Ryder, Barbara, Soffa, Mary Lou, & Burnett, Margaret (2005). ACM Transactions on Software Engineering and Methodology 14 (4), October 2005, p. 431-477.


Multitasking and Concurrency

There were a few questions on this topic, so I've grouped them together. I will note that I don't study concurrent programming much (it's primarily an OS issue), so do not take my answers as authoritative. Note, also that Wikipedia has some good notes on these issue.

Can you give an example of Concurrent programming? Would parallel programming be a subfield of it?

Concurrent and parallel programming are closely related. I expect that it matters a bit who is doing the defining, but I tend to think of concurrent programming as more of a MIMD-style parallelism (that is, each process may be executing different instructions), while parallel computing also admits SIMD-style parallelism.

I knew semaphores were effective in controlling synchronization but I hadn't really heard of many other languages using concurrency. What is message passing concurrency and monitor concurrency? The diagram eventually brings them together into object oriented programming languages. Does that mean the both styles of concurrency are used simultaneously or they are used separately?

It's generally not a good idea to use more than one style of concurrency simultaneously. Message passing is a relatively low-level technique, in which coordinating processes send messages to each other to control resource usage. Semaphores are one technique for controlling usage. Monitors are a bit more abstract.

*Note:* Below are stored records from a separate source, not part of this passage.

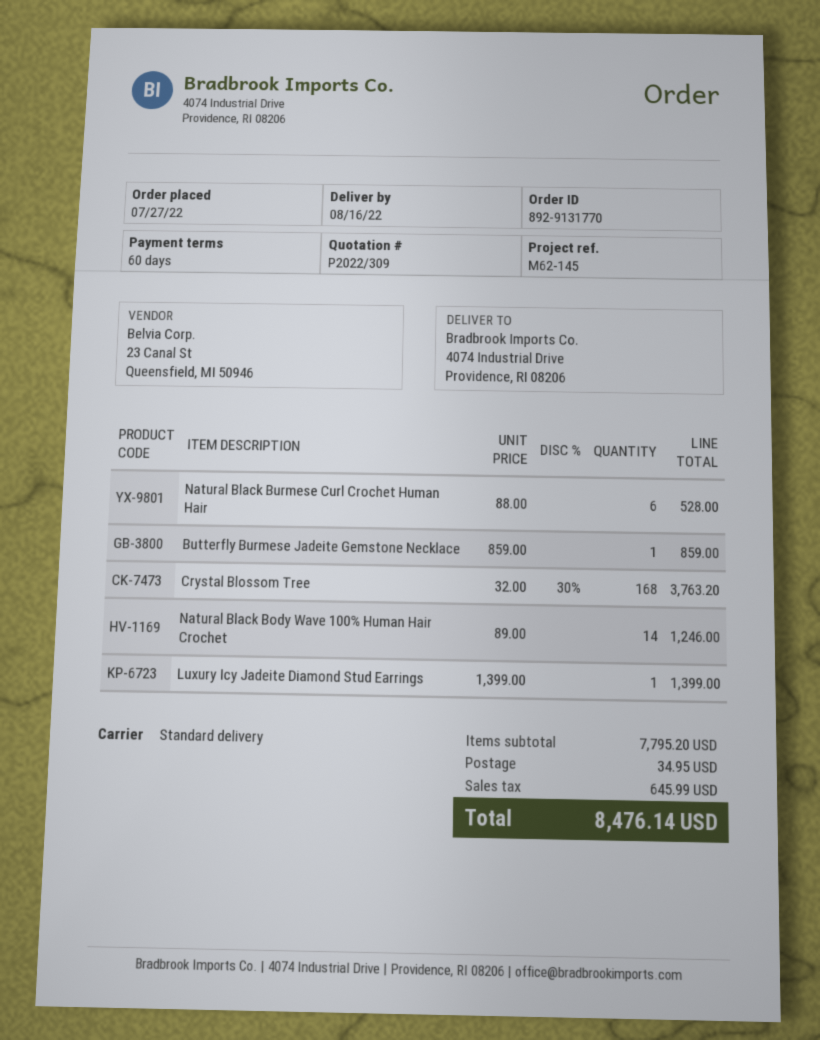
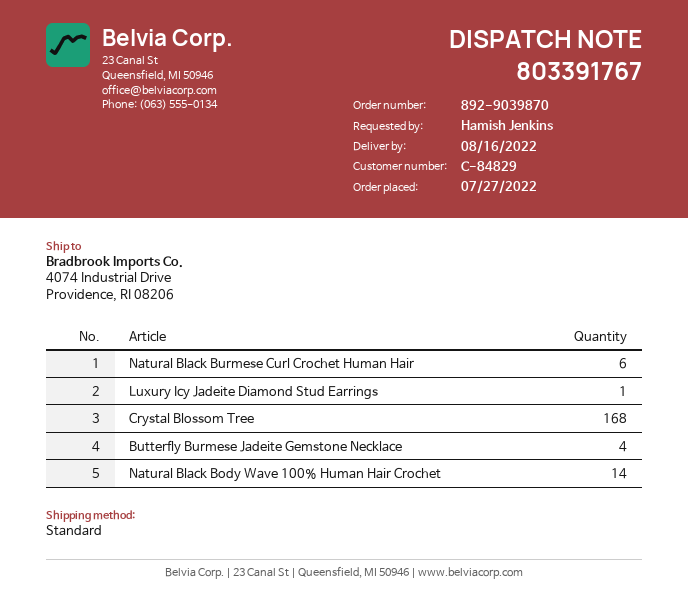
order number: 892-9131770 -> 892-9039870
Butterfly Burmese Jadeite Gemstone Necklace: 1 -> 4

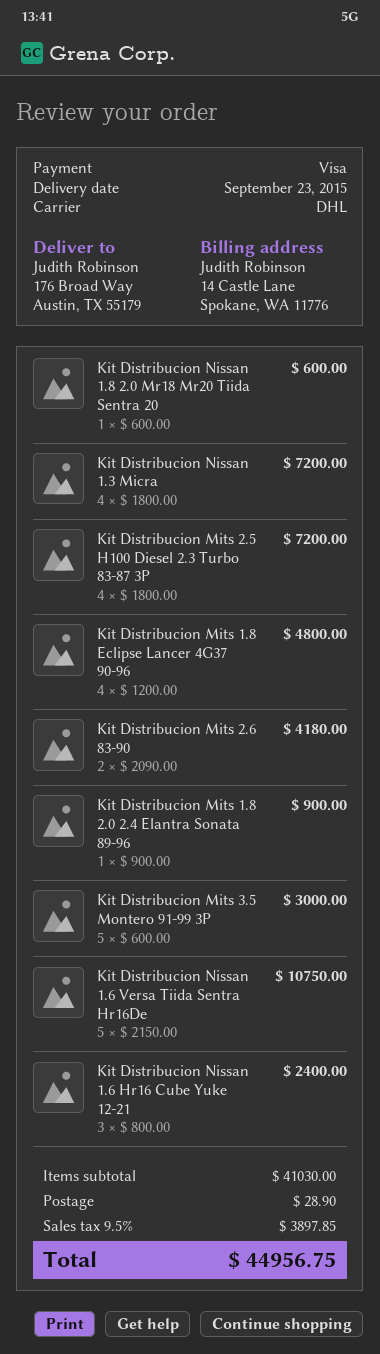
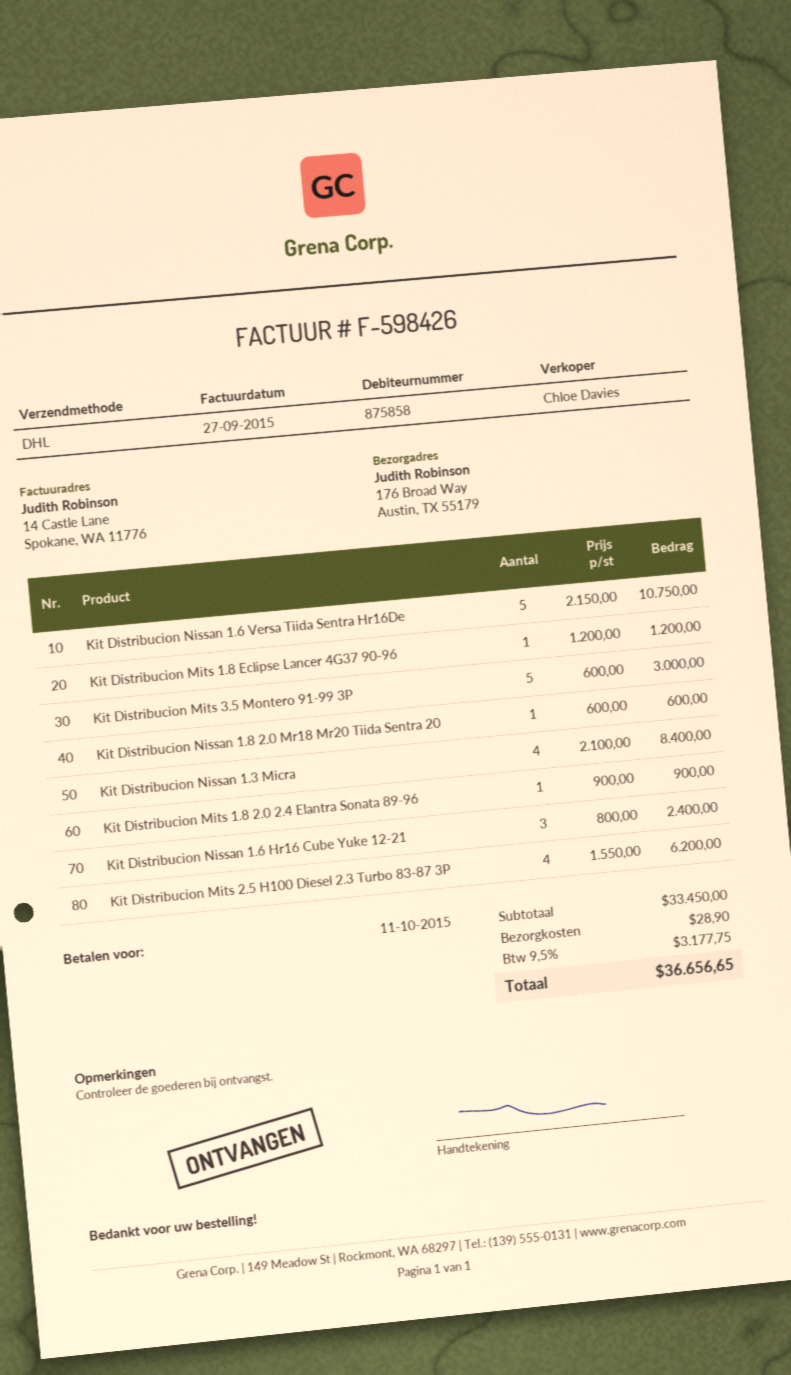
Kit Distribucion Nissan 1.3 Micra: 4 x 1800.00 = 7200.00 -> 4 x 2100.00 = 8400.00
Kit Distribucion Mits 2.5 H100 Diesel 2.3 Turbo 83-87 3P: 4 x 1800.00 = 7200.00 -> 4 x 1550.00 = 6200.00
Kit Distribucion Mits 1.8 Eclipse Lancer 4G37 90-96: 4 x 1200.00 = 4800.00 -> 1 x 1200.00 = 1200.00
Kit Distribucion Mits 2.6 83-90: 2 x 2090.00 = 4180.00 -> none
subtotal: 41030.00 -> 33450.00
tax: 9.5% = 3897.85 -> 9.5% = 3177.75
total: 44956.75 -> 36656.65

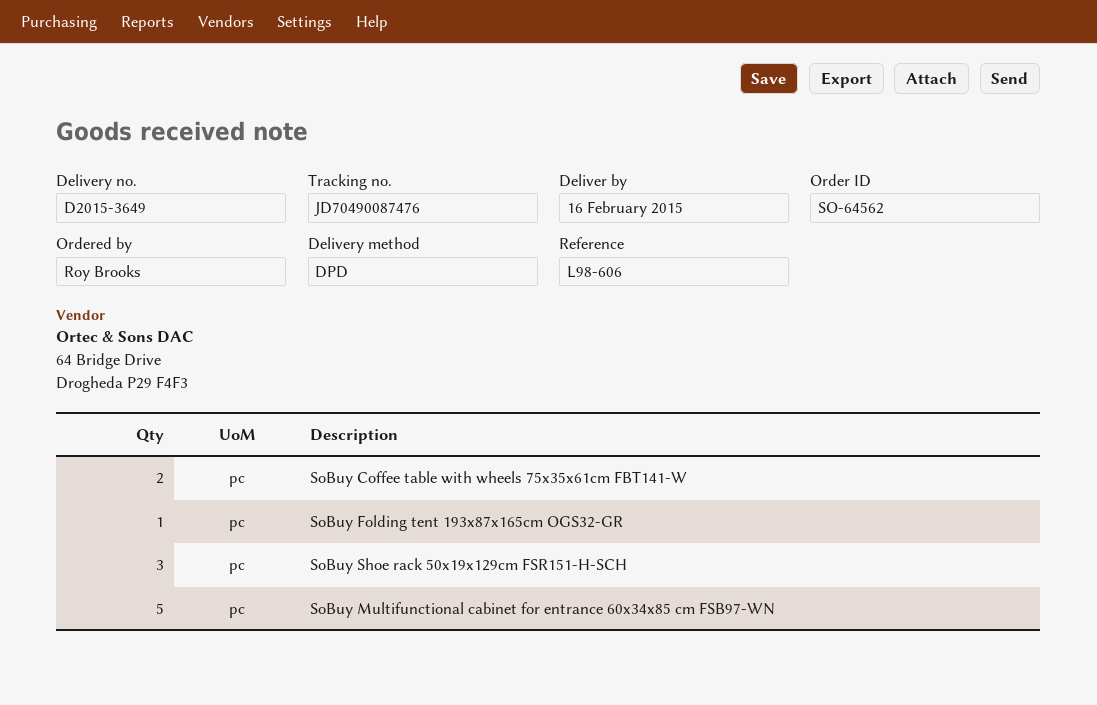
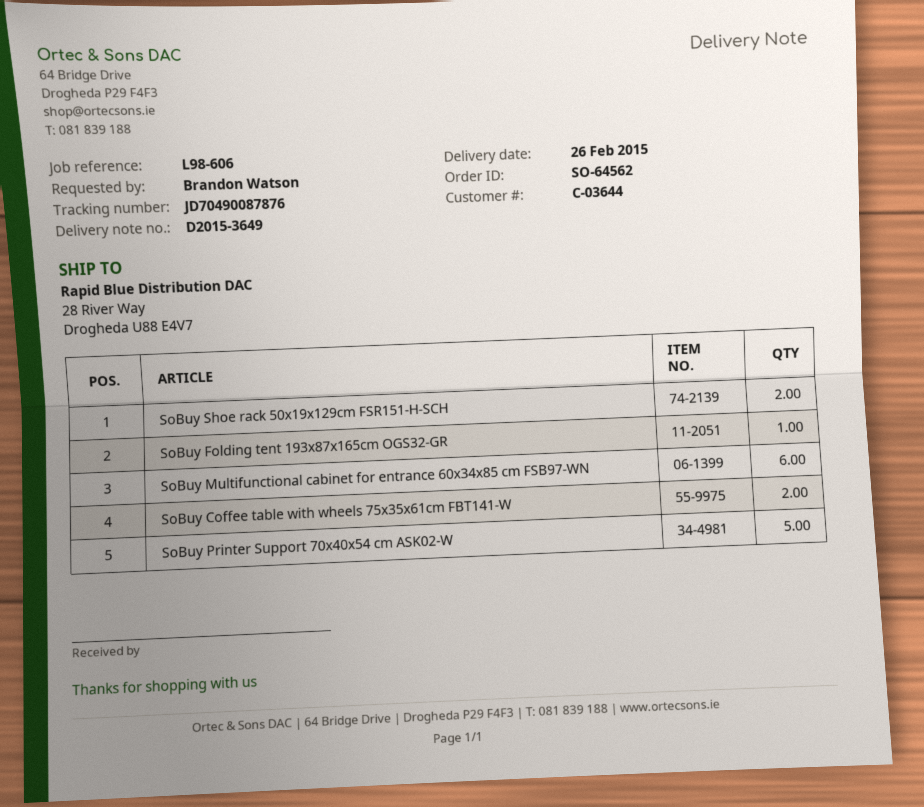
delivery date: 2015-02-16 -> 2015-02-26
ordered by: Roy Brooks -> Brandon Watson
tracking number: JD70490087476 -> JD70490087876
SoBuy Shoe rack 50x19x129cm FSR151-H-SCH: 3 -> 2
SoBuy Multifunctional cabinet for entrance 60x34x85 cm FSB97-WN: 5 -> 6
SoBuy Printer Support 70x40x54 cm ASK02-W: none -> 5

When discussing about "Control Abstraction" (p.438) the authors mention that top-down design and structured programming make software simpler and easy to understand or to modify. Can you give examples of the two mechanisms to show how the above claim/conclusion is achieved?

Structured programming bears close resemblance to goto-less programming. It relies on control structures, such as loops, if-then-else statements, case statements, and the like. Structured programming also relies on subroutines (procedures). It has the obvious advantage over goto-centric programming: You can trace control flow; when you make a change in one place, it is obvious what code is being effected; you can often deal with parts separately.

Top-down design is a design principle or strategy that supports structured programming. It involves repeatedly breaking the problem up into smaller, independent parts. If the parts are independent, then you can understand them separately and modify them separately.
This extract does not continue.